11:48 7. Structural Brain Plasticity Visualized with Diffusion MRI Following a Learning and Memory Task
Tamar Blumenfeld-Katzir1, Ofer Pasternak2, Yaniv Assaf1
1Neurobiology Department, Tel-Aviv University, Tel-Aviv, Israel; 2Brigham and Women's Hospital, Harvard Medical School, Boston, MA, United States
We utilized DTI to follow up on micro-structural changes that occur following a spatial memory task. We scanned rats before and after water maze task and compared their MRI scans using voxel-based statistics. Significant changes in the various DTI parameters were found in a multitude of brain regions including the limbic system and white matter systems. The changes in the DTI indices were found to correlate with immuno-reactivity staining of myelin, synapses and astrocytes. Using these observations, we conclude that DTI can be used as an in-vivo probe of structural plasticity both in gray matter and white matter.
12:00 8. Hard-Wired or Soft-Wired ? Evidence for the Structural Plasticity of White Matter Networks Following Anterior Temporal Lobectomy
Mahinda Yogarajah1, Niels Focke2, Silvia Bonelli1, Pam Thompson1, Christian Vollmar1, Andrew McEvoy3, Mark Symms1, Matthias Koepp1, John Duncan1
1MRI Unit, National Society for Epilepsy, Chalfont St Peter, Bucks, United Kingdom; 2University of Goettingen, Germany; 3University College London Hospital, United Kingdom
Epilepsy is the most chronic, common neurological condition. Many patients with temporal lobe epilepsy undergo anterior temporal lobe resection, but up to 40% of patients are at risk of language decline after surgery. We carried out a longitudinal study using diffusion tensor imaging to assess the structural reorganisation of white matter after surgery. In patients undergoing surgery in the language dominant hemisphere, there is an increase in FA in white matter connecting fronto-temporal regions. The location of these increases and their correlation with language function suggest they may represent the structural plasticity of language networks after surgery.

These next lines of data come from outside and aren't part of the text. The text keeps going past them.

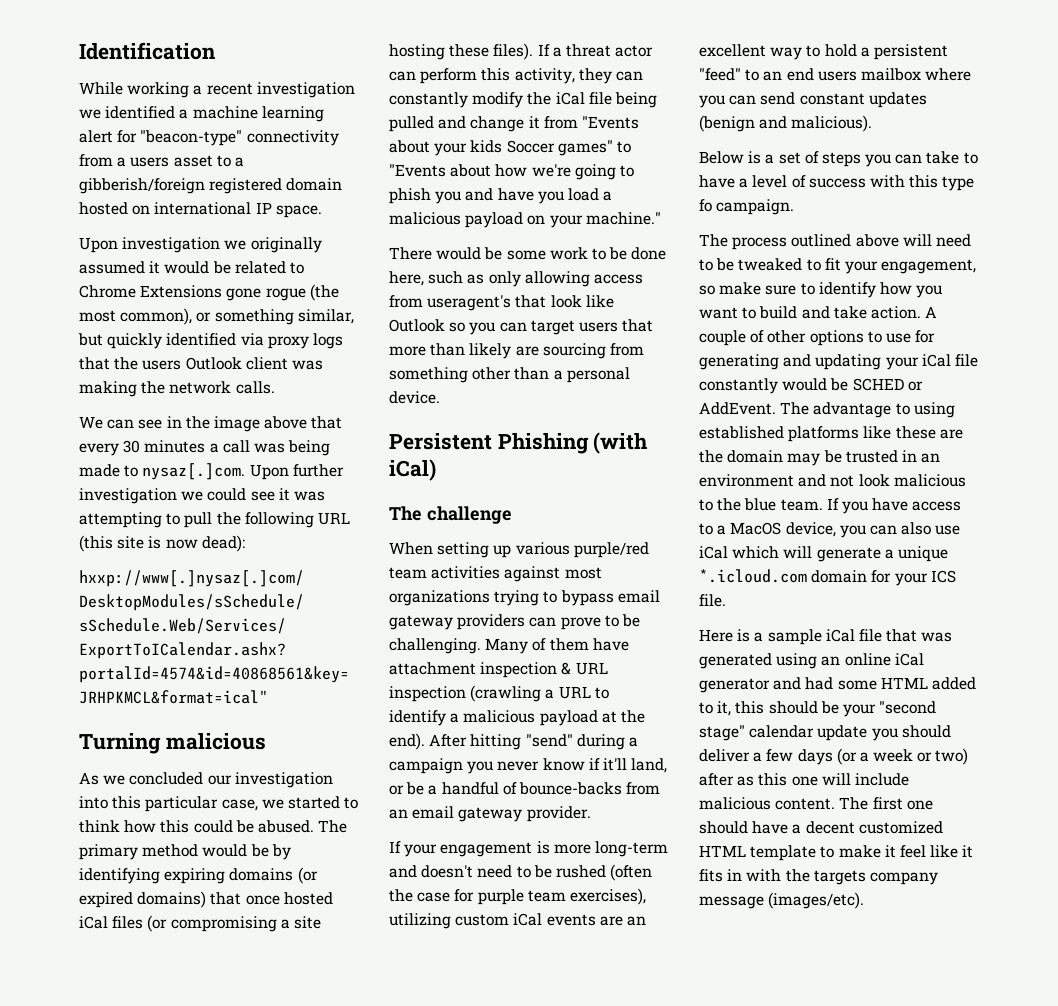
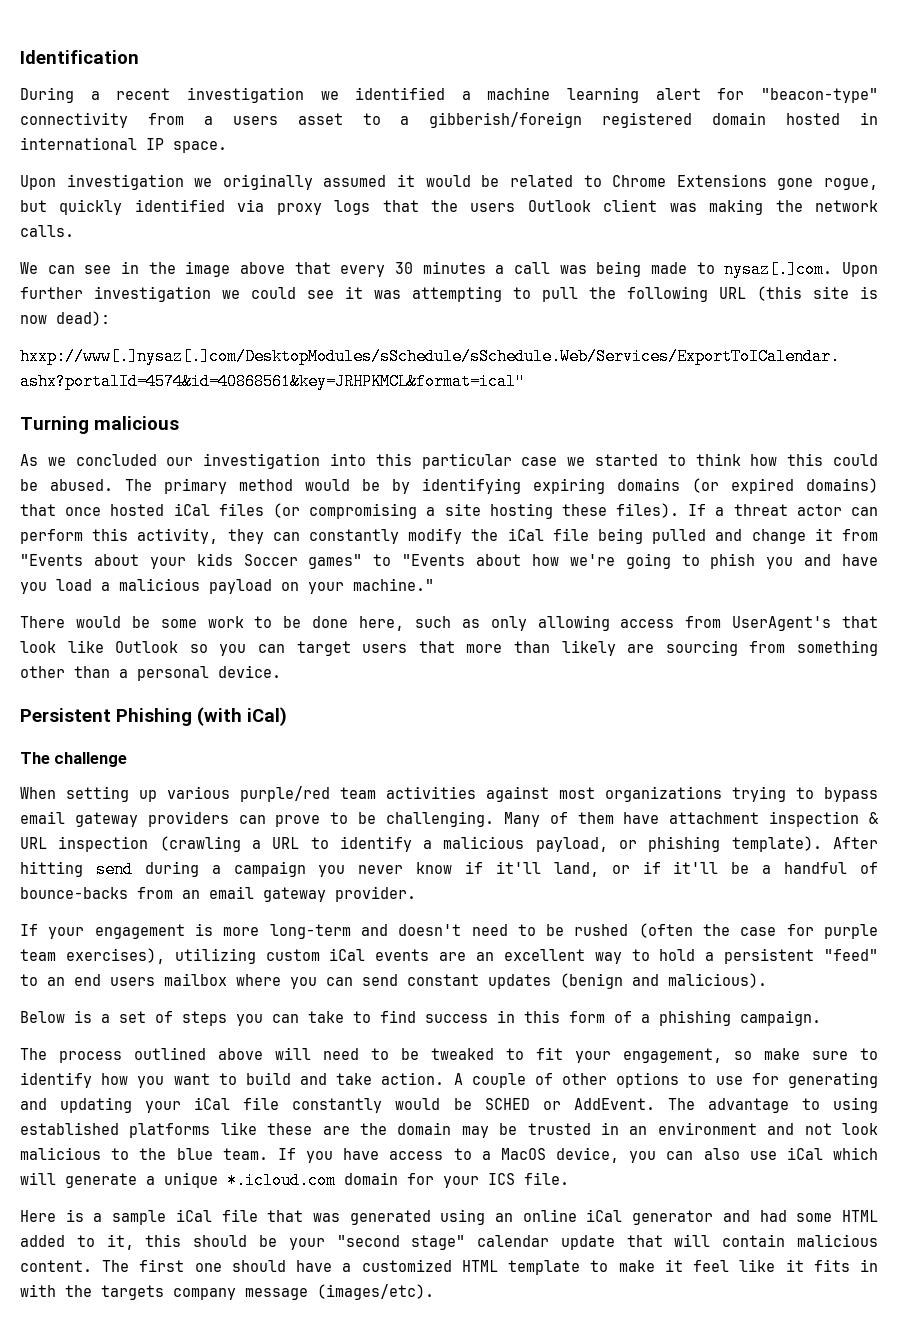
[79,82,190,98] While working -> [20,87,74,103] During
[132,205,151,215] on -> [859,112,878,125] in
[265,284,339,301] [79,308,354,325] rogue (the most common), or something similar, -> [824,178,879,190] rogue,
[221,799,258,811] case, -> [521,457,558,466] case
[427,295,512,311] useragent's -> [732,616,832,631] UserAgent's
[539,710,645,726] [389,733,425,750] payload at the end). -> [535,836,822,852] payload, or phishing template).
[525,734,573,747] "send" -> [95,861,133,878] send
(404, 790) none -> [642,861,719,874] if it'll
[699,175,975,191] [699,199,712,212] have a level of success with this type fo -> [380,1010,731,1026] find success in this form of a phishing
[871,725,951,741] [699,748,969,765] [699,773,909,786] you should deliver a few days (or a week or two) after as this one will include -> [626,1234,786,1247] that will contain
[805,821,855,834] decent -> (352, 1267) none

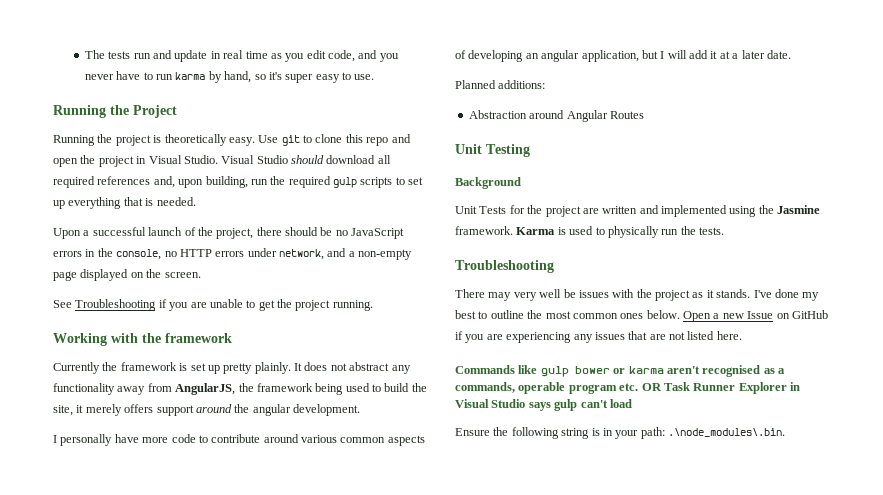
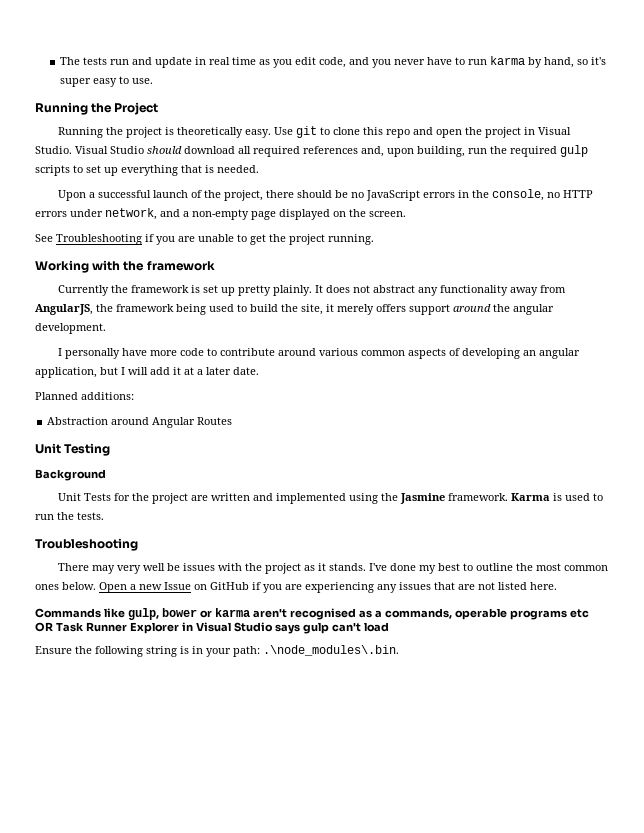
[607,226,659,238] physically -> (603, 497) none
[540,366,569,377] gulp -> [127,608,159,620] gulp,
[568,383,639,394] program etc. -> [509,609,589,620] programs etc

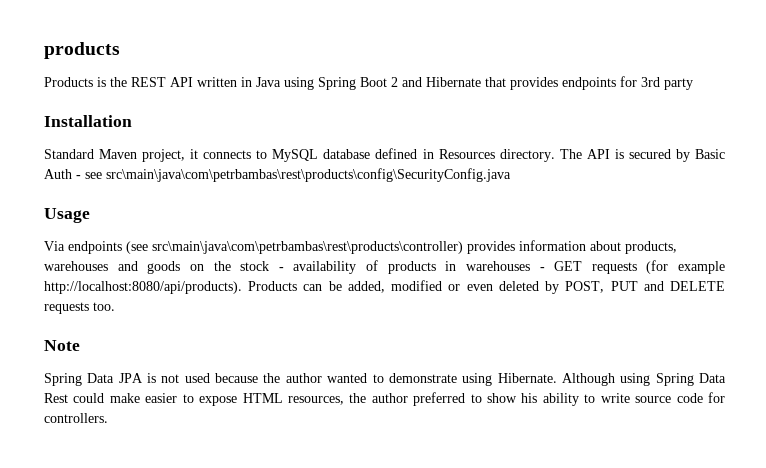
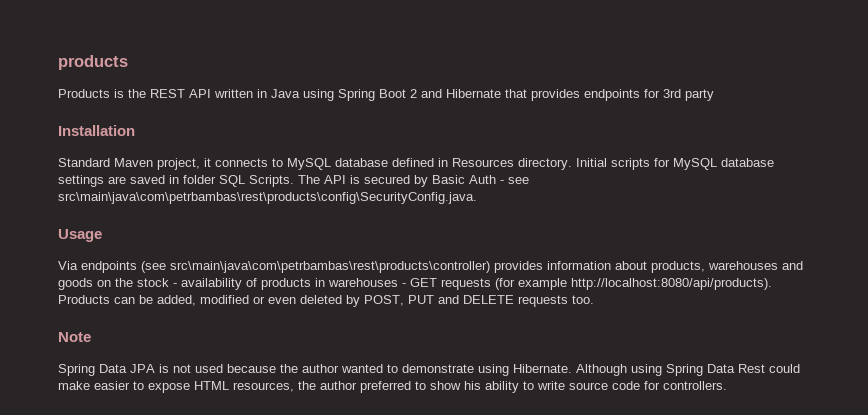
(555, 155) none -> [576,158,774,170] [58,175,294,187] Initial scripts for MySQL database settings are saved in folder SQL Scripts.
[106,168,511,182] src\main\java\com\petrbambas\rest\products\config\SecurityConfig.java -> [58,192,477,204] src\main\java\com\petrbambas\rest\products\config\SecurityConfig.java.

12:12 9. Diffusion MRI of Short-Term Spatial Memory Related Brain Plasticity
Ido Tavor1, Yaniv Sagi1, Shir Hofstetter1, Efrat Sasson1, Yaniv Assaf1
1Neurobiology, Tel Aviv university, Tel Aviv, Israel
Neuroimaging studies of brain plasticity reveal long-term learning related structural changes in several brain regions. Animal studies revealed that short term micro-structural changes can be observed with diffusion MRI. Here, we study the diffusion MRI changes in a short term spatial memory task in humans. Subjects underwent two MRI scans separated by two hours of a learning session. We found that DTI parameters had changed in several brain regions, including the hippocampus, entorhinal cortex, amygdala and insula. The main result of this work is that DTI can follow on learning-induced micro-structural tissue changes, already 2 hours following the training episode.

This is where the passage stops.